Hi! Looking at the /var/mail/<someuser> file I found that subject fields are often in a wrong encoding while every other part of the message displayed correctly. Example: Subject: test =?koi8-r?Q?=D4=C5=D3=D4?= Is there some settings in sendmail configuration ti prevent this behavior? My system is: 2.6.32.21-168.fc12.i686 sendmail-8.14.4-3.fc12.i686 sendmail-cf-8.14.4-3.fc12.noarch
Hiisi wrote:
Looking at the /var/mail/<someuser> file I found that subject fields are often in a wrong encoding while every other part of the message displayed correctly. Example: Subject: test =?koi8-r?Q?=D4=C5=D3=D4?= Is there some settings in sendmail configuration ti prevent this behavior?

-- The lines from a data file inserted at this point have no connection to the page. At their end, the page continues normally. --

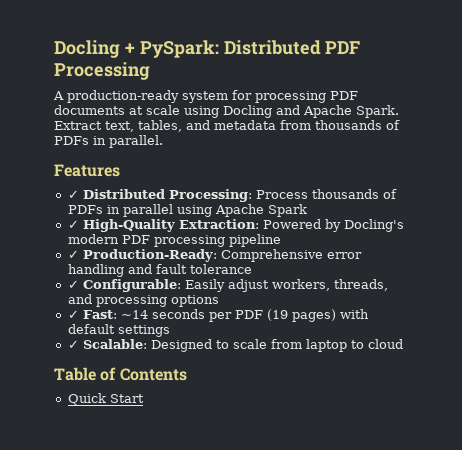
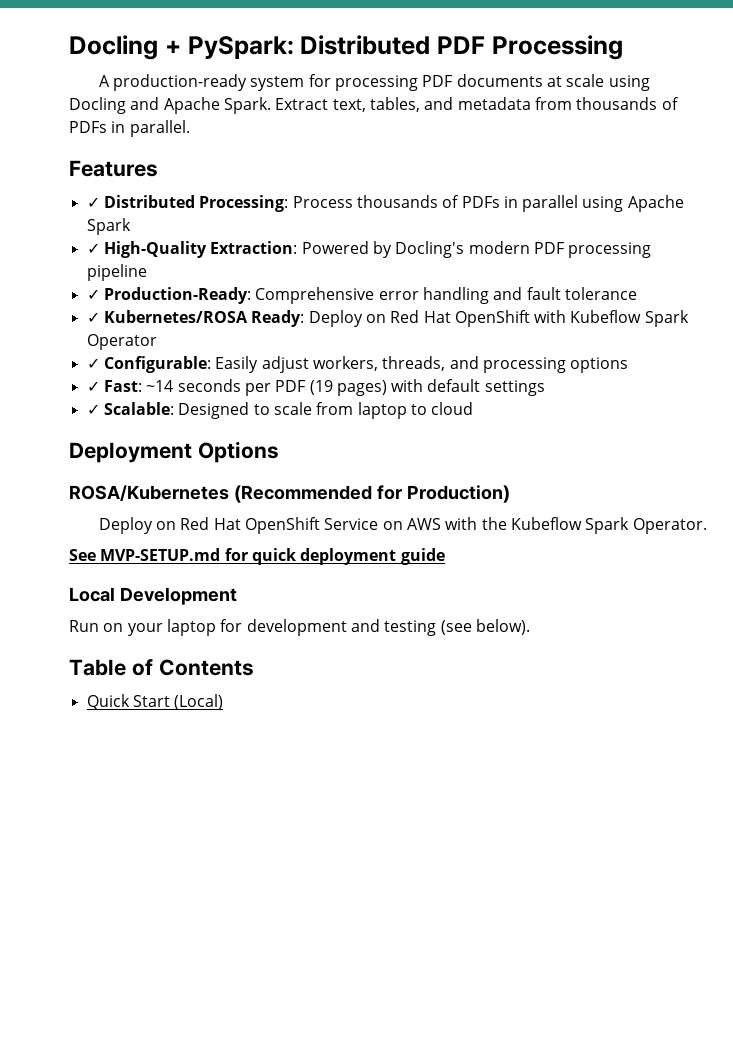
+ ✓ Kubernetes/ROSA Ready: Deploy on Red Hat OpenShift with Kubeflow Spark Operator
+ Deployment Options
+ ROSA/Kubernetes (Recommended for Production)
+ Deploy on Red Hat OpenShift Service on AWS with the Kubeflow Spark Operator.
+ See MVP-SETUP.md for quick deployment guide
+ Local Development
+ Run on your laptop for development and testing (see below).
- Quick Start
+ Quick Start (Local)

Why do you say this is incorrect? It looks like a properly encoded mail header that uses non-ascii characters, per RFC 2047.
On Fri, 2010-10-29 at 16:51 +0400, Hiisi wrote:
Looking at the /var/mail/<someuser> file I found that subject fields are often in a wrong encoding while every other part of the message displayed correctly. Example: Subject: test =?koi8-r?Q?=D4=C5=D3=D4?= Is there some settings in sendmail configuration ti prevent this behavior? My system is: 2.6.32.21-168.fc12.i686 sendmail-8.14.4-3.fc12.i686 sendmail-cf-8.14.4-3.fc12.noarch
What can be done in the headers (such as the subject line) is quite limited. It has to go through, unscathed, various different mail servers. There isn't really any meta-subject data to be able to describe how the subject will be encoded. To do something non-ascii, you have to bodge everything into the subject line. Clients that can decode it will show what was intended to be seen; clients that cannot, will show all the instructions as the instructions. It's probably no more than assumption that UTF-8 in the subject line will be correctly interpreted.

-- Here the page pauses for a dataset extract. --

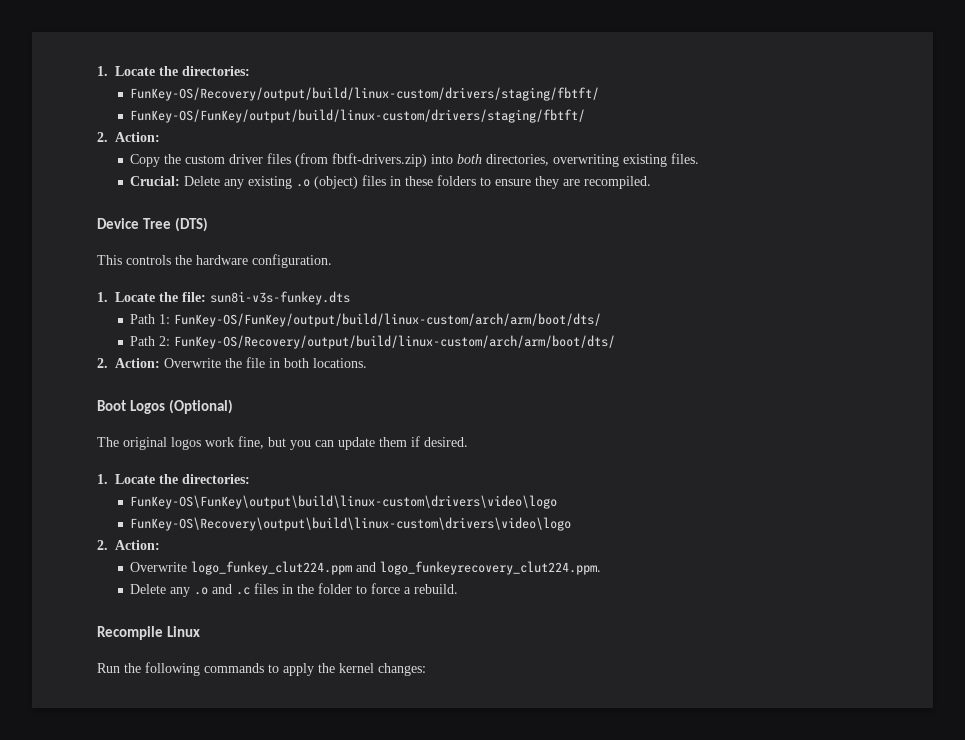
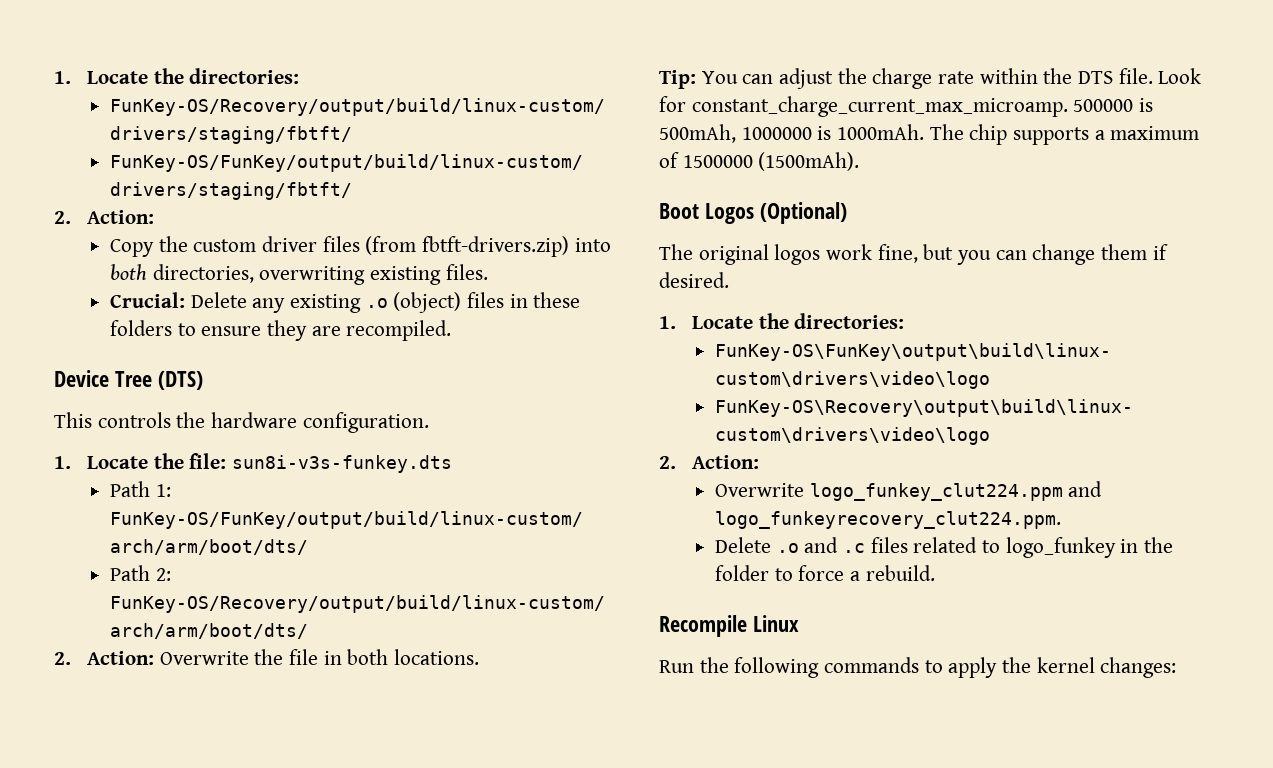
+ Tip: You can adjust the charge rate within the DTS file. Look for constant_charge_current_max_microamp. 500000 is 500mAh, 1000000 is 1000mAh. The chip supports a maximum of 1500000 (1500mAh).
- The original logos work fine, but you can update them if desired.
+ The original logos work fine, but you can change them if desired.
- Delete any .o and .c files in the folder to force a rebuild.
+ Delete .o and .c files related to logo_funkey in the folder to force a rebuild.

The message content is another matter, entirely. It will have headers that describe what the content is, those headers will be simple, but the content could be anything, so long as it's encoded so that the encoded stuff will pass through a 7-bit system.
pe, 2010-10-29 kello 09:08 -0400, Todd Zullinger kirjoitti: <--SNIP-->
Why do you say this is incorrect? It looks like a properly encoded mail header that uses non-ascii characters, per RFC 2047.
I use this command in a bash script: cat |grep Subject:|sed 's/Subject: //g'>$OUTFILE The script is invoked by procmail. The $OUTFILE consists of something like that: =?utf-8?B?0YLQtdC80LAg0L/QuNGB0YzQvNCw?= I would like the information in it to be readable. $OUTFILE encoding is 7bit ASCII characters. Converting it to different encoding using iconv does not make any difference. If subject encoding is right, how can I recode it to something different? TIA
Hiisi wrote:
pe, 2010-10-29 kello 09:08 -0400, Todd Zullinger kirjoitti: <--SNIP--> I use this command in a bash script: cat |grep Subject:|sed 's/Subject: //g'>$OUTFILE
(UUOC there? ;)
The script is invoked by procmail. The $OUTFILE consists of something like that: =?utf-8?B?0YLQtdC80LAg0L/QuNGB0YzQvNCw?= I would like the information in it to be readable. $OUTFILE encoding is 7bit ASCII characters. Converting it to different encoding using iconv does not make any difference. If subject encoding is right, how can I recode it to something different?
You need to use a tool than understands RFC 2047 and can decode the headers. I'd use python¹ to do this, but that's just my preference. Many languages should be able to do the job. Just not a simple cat, grep, and sed (which, btw, you could replace with one call to awk ;).
¹ http://docs.python.org/library/email.header.html
Hiisi wrote:
pe, 2010-10-29 kello 09:08 -0400, Todd Zullinger kirjoitti: <--SNIP-->
Why do you say this is incorrect? It looks like a properly encoded mail header that uses non-ascii characters, per RFC 2047.
I use this command in a bash script: cat |grep Subject:|sed 's/Subject: //g'>$OUTFILE The script is invoked by procmail. The $OUTFILE consists of something like that: =?utf-8?B?0YLQtdC80LAg0L/QuNGB0YzQvNCw?= I would like the information in it to be readable. $OUTFILE encoding is 7bit ASCII characters. Converting it to different encoding using iconv does not make any difference. If subject encoding is right, how can I recode it to something different? TIA
You can use "reformime" from maildrop package (present in Fedora):
reformime -c UTF-8 -h "header" reformime -c UTF-8 -h "$(grep -i '^Subject:' MailFile)" # Header keys are case-insensitive, thus "-i"
Frantisek Hanzlík
Frantisek Hanzlik wrote:
You can use "reformime" from maildrop package (present in Fedora):
reformime -c UTF-8 -h "header" reformime -c UTF-8 -h "$(grep -i '^Subject:' MailFile)" # Header keys are case-insensitive, thus "-i"
Nice. I thought about formail, but when I did a quick test I found it didn't decode the headers. The reformime utility sounds like a good tool to keep in mind. Thanks!
pe, 2010-10-29 kello 15:28 -0400, Todd Zullinger kirjoitti:
Frantisek Hanzlik wrote:
<--SNIP-->
Nice. I thought about formail, but when I did a quick test I found it didn't decode the headers. The reformime utility sounds like a good tool to keep in mind. Thanks!
Thank you for clarification, Tim, Todd and Frantisek. reformime solution works perfectly. As for this script, yes, I know... It would be better to use something more powerful and with better productivity (i.e. python). Unfortunately my python skills are limited :-( I only need a temporary solution for one month (appr.). But you never know, and often temporary solutions became constant! P.S. 2Todd (Useless Use of Cat Award): You've caught me!